The ADV200006 Advisory Reveals How Microsoft Windows Computer Can Be Hacked By Crafted Documents
The possibility of intruding onto Microsoft Windows computers using documents has been revealed in a dangerous vulnerability. The weakness was found in the way fonts are managed by the operating system. Since the initial discovery of the problem in April this year the has produced fixes for all modern versions of Microsoft Windows. The advisory which is applied to the issue is called ADV20000: Type 1 Font Parsing Remote Code Execution Vulnerability. The issue was found to be contained in a library called Windows Adobe Type Manager which is used by the operating system in order to handle PostScript Type 1 fonts. They are used by office programs and graphics editing software in order to display a certain type of founts and in order to show them in preview panels and other auxiliary software.

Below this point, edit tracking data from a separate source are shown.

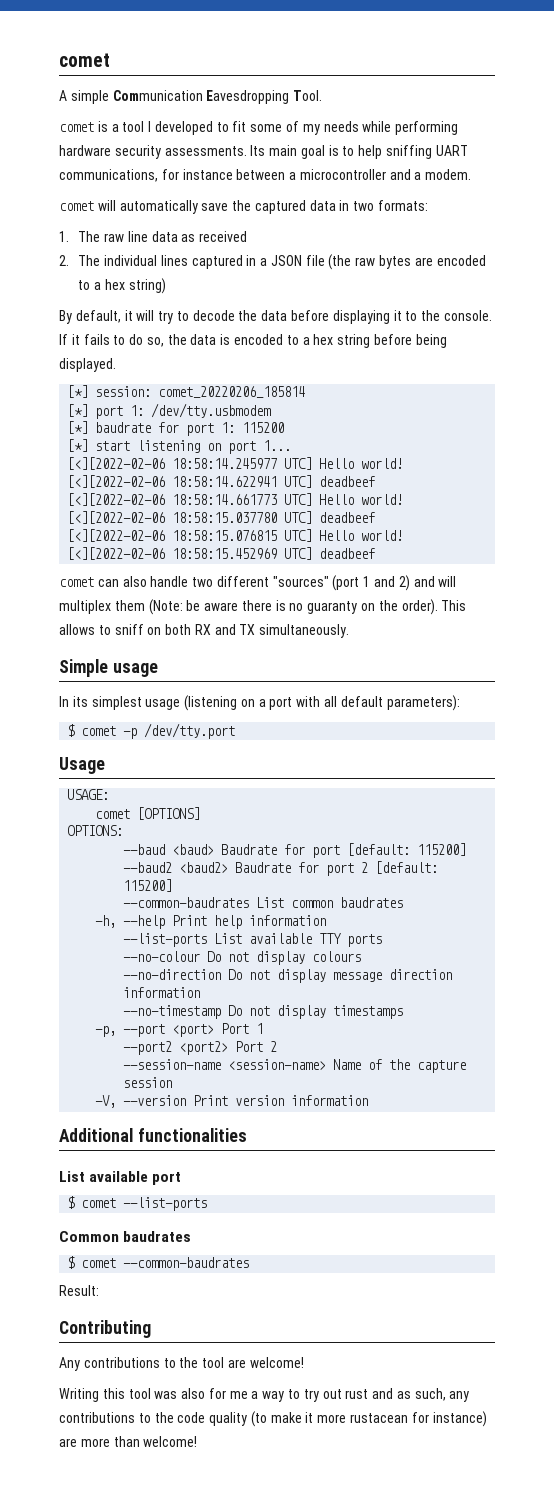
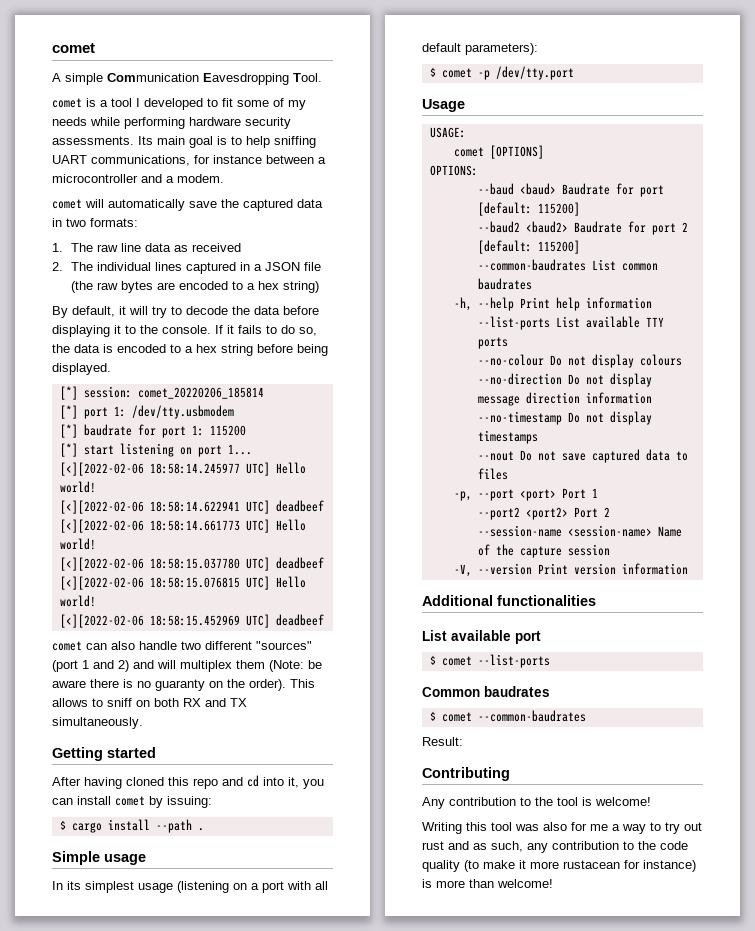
+ Getting started
+ After having cloned this repo and cd into it, you can install comet by issuing:
+ $ cargo install --path .
+ --nout Do not save captured data to files
- Any contributions to the tool are welcome!
+ Any contribution to the tool is welcome!
- Writing this tool was also for me a way to try out rust and as such, any contributions to the code quality (to make it more rustacean for instance) are more than welcome!
+ Writing this tool was also for me a way to try out rust and as such, any contribution to the code quality (to make it more rustacean for instance) is more than welcome!

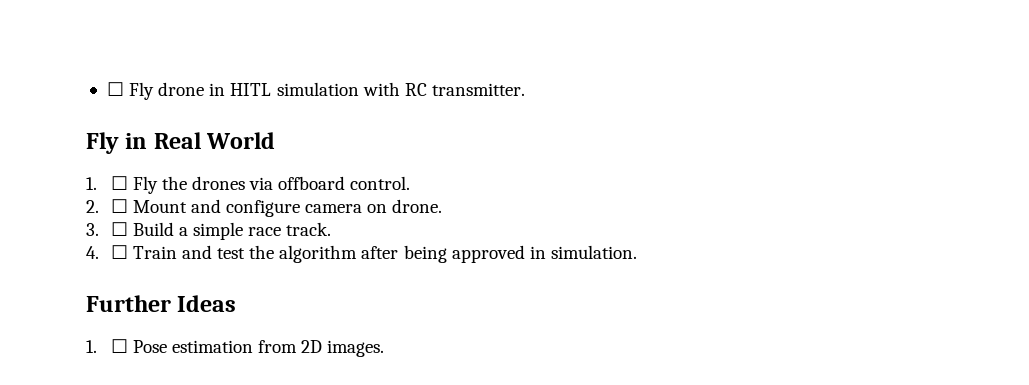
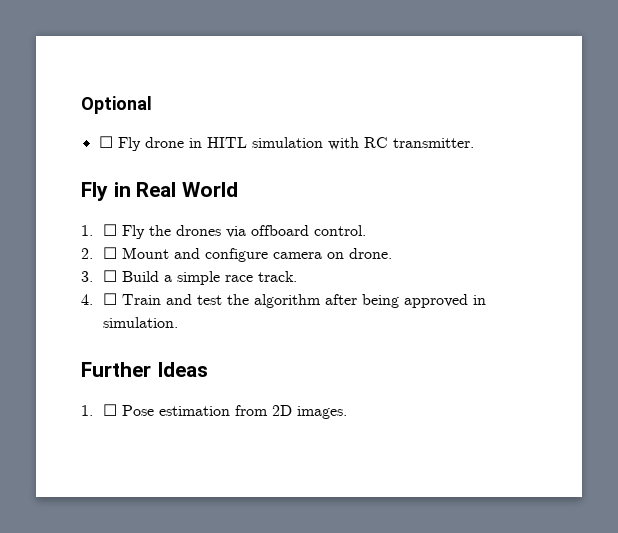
+ Optional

When exploited by the affected programs the vulnerability will allow attackers to conduct remote code execution leading to infection with viruses, files corruption and other dangerous activity. The criminals will need to create special fonts that are created in a way which will trigger the bug. There are several ways through which this can be done — the users can be sent phishing messages that include documents containing the hacker-made fonts or sending out files that are then viewed using the Windows Preview pane, once again containing the devised fonts.
Microsoft has released updates for this advisory as part of a subsequent advisory release tracked in CVE-2020-1020. We advise all Microsoft Windows users to apply all latest security updates in order to stay safe. As the bug was rated as dangerous the company provided temporary mitigation until the fix was released.